INSTRUCTIONS TO FOLLOW:
What you print should match the entries exactly, only without the pictures.

DATA SECTION:

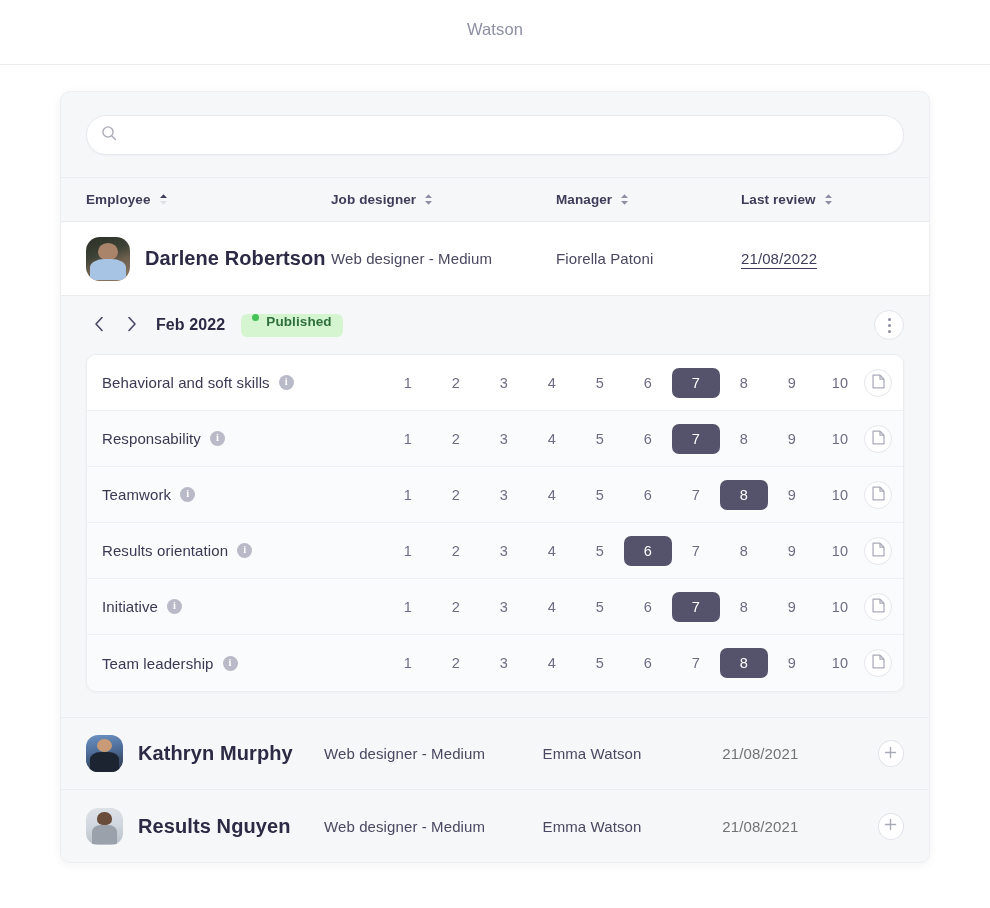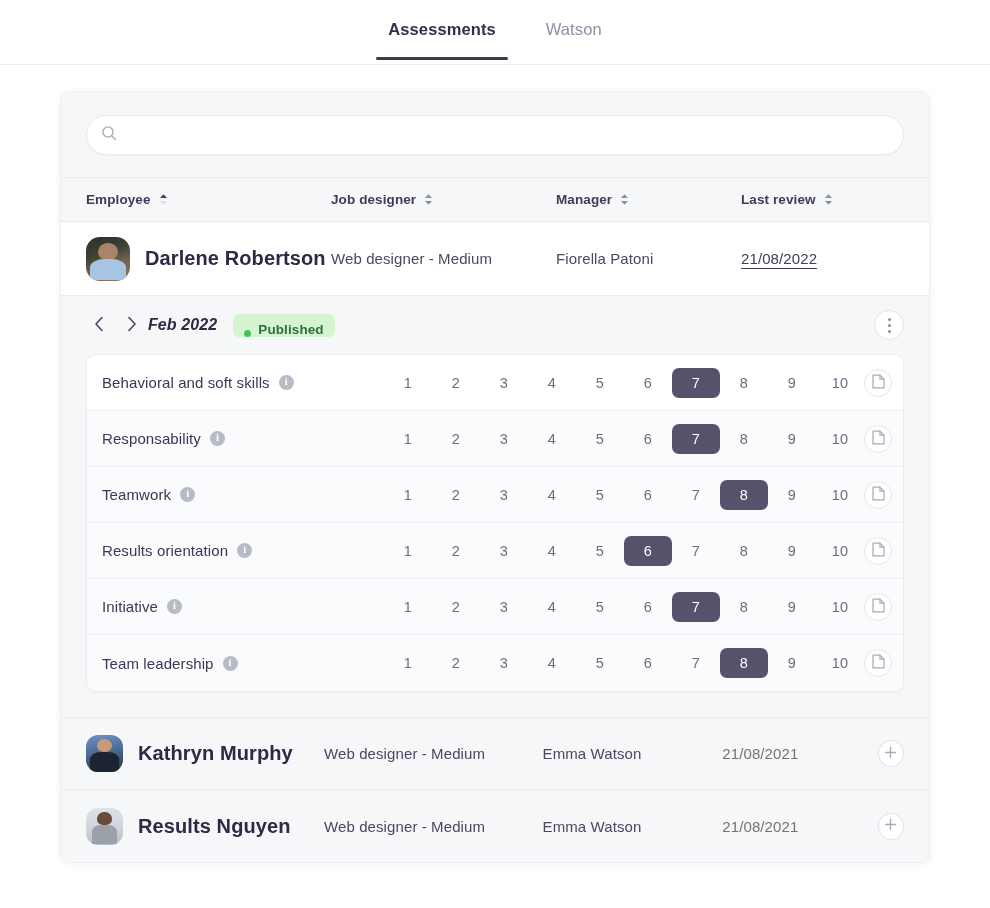--- a/index.html
+++ b/index.html
@@ -327,7 +327,6 @@
 <body>
 
 <div class="topbar">
-  <button class="tab active">Assessments</button>
   <button class="tab">Watson</button>
 </div>
 

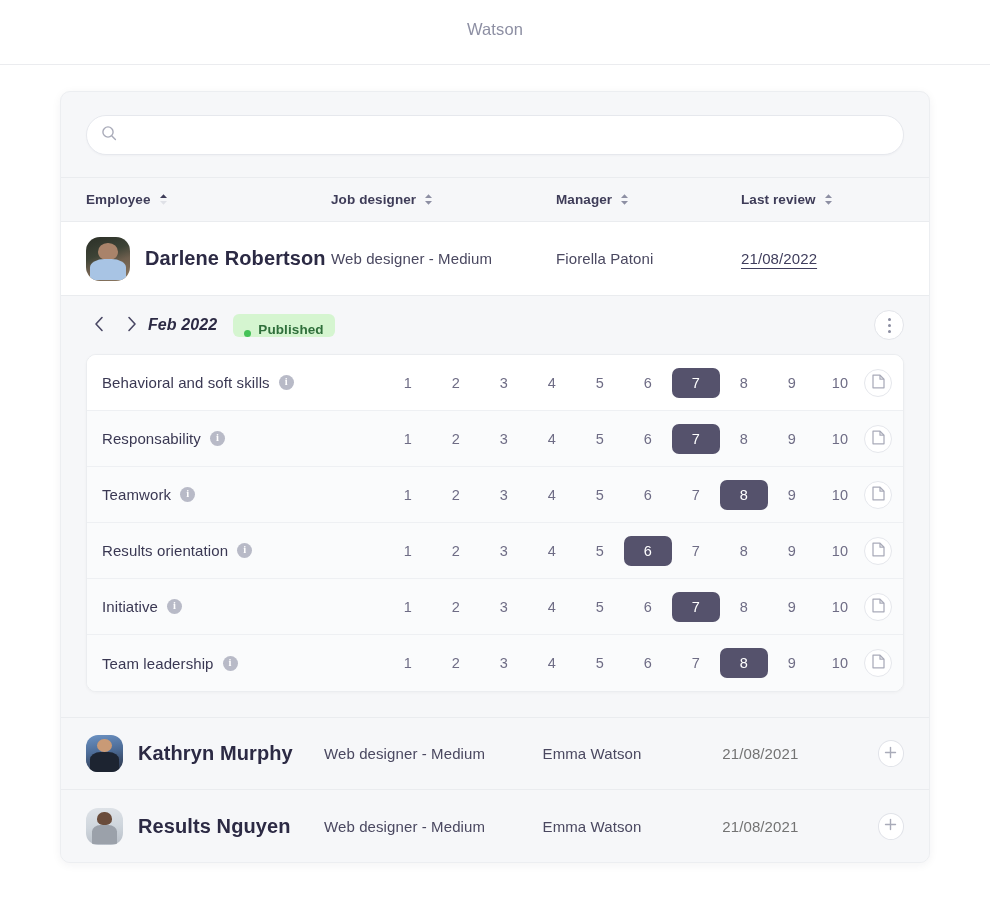--- a/index.html
+++ b/index.html
@@ -211,12 +211,11 @@
     background: none; border: none; padding: 0;
   }
   .period {
-    margin-left: 4px;
+    margin-left: 12px;
     font-size: 16px;
     font-weight: bold;
     color: #2c2a44;
     letter-spacing: .1px;
-    font-style: italic;
   }
   .badge {
     margin-left: 16px;

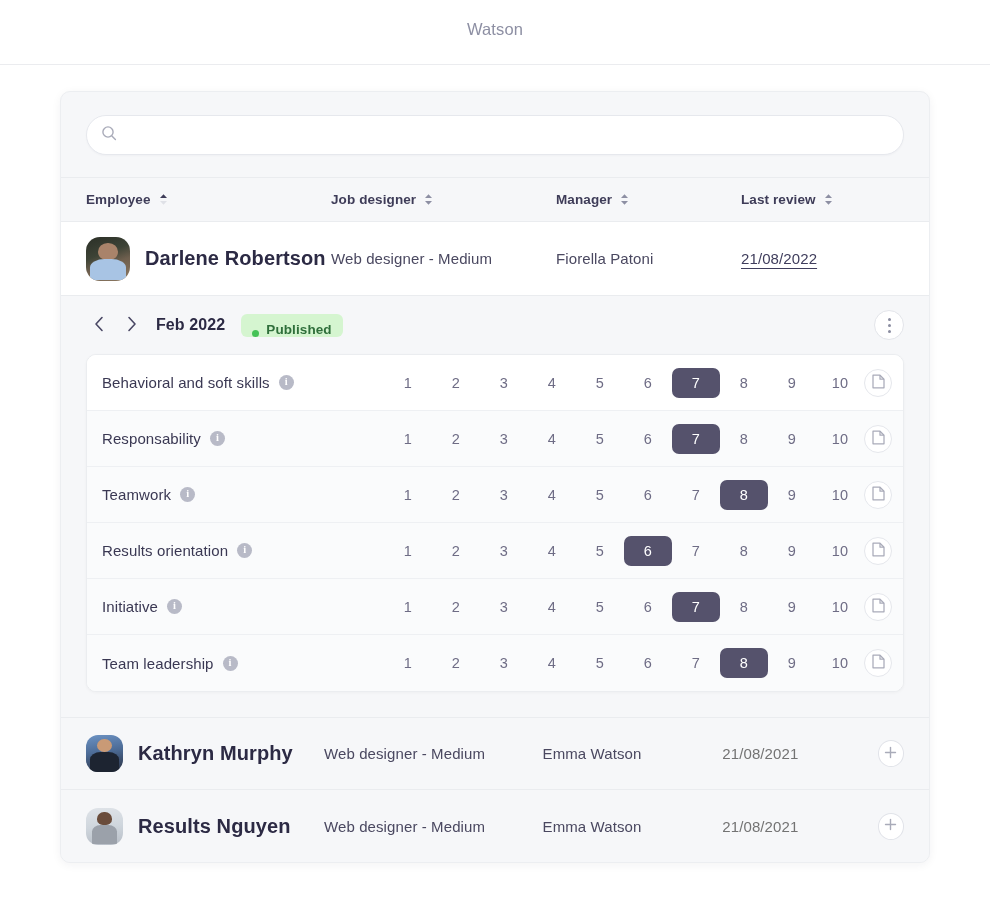--- a/index.html
+++ b/index.html
@@ -220,7 +220,7 @@
   .badge {
     margin-left: 16px;
     display: inline-flex;
-    align-items: flex-end;
+    align-items: flex-start;
     gap: 7px;
     height: 23px;
     padding: 0 11px;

THE ANSWER:
--- a/index.html
+++ b/index.html
@@ -327,7 +327,6 @@
 <body>
 
 <div class="topbar">
-  <button class="tab active">Assessments</button>
   <button class="tab">Watson</button>
 </div>
 

--- a/index.html
+++ b/index.html
@@ -211,12 +211,11 @@
     background: none; border: none; padding: 0;
   }
   .period {
-    margin-left: 4px;
+    margin-left: 12px;
     font-size: 16px;
     font-weight: bold;
     color: #2c2a44;
     letter-spacing: .1px;
-    font-style: italic;
   }
   .badge {
     margin-left: 16px;

--- a/index.html
+++ b/index.html
@@ -220,7 +220,7 @@
   .badge {
     margin-left: 16px;
     display: inline-flex;
-    align-items: flex-end;
+    align-items: flex-start;
     gap: 7px;
     height: 23px;
     padding: 0 11px;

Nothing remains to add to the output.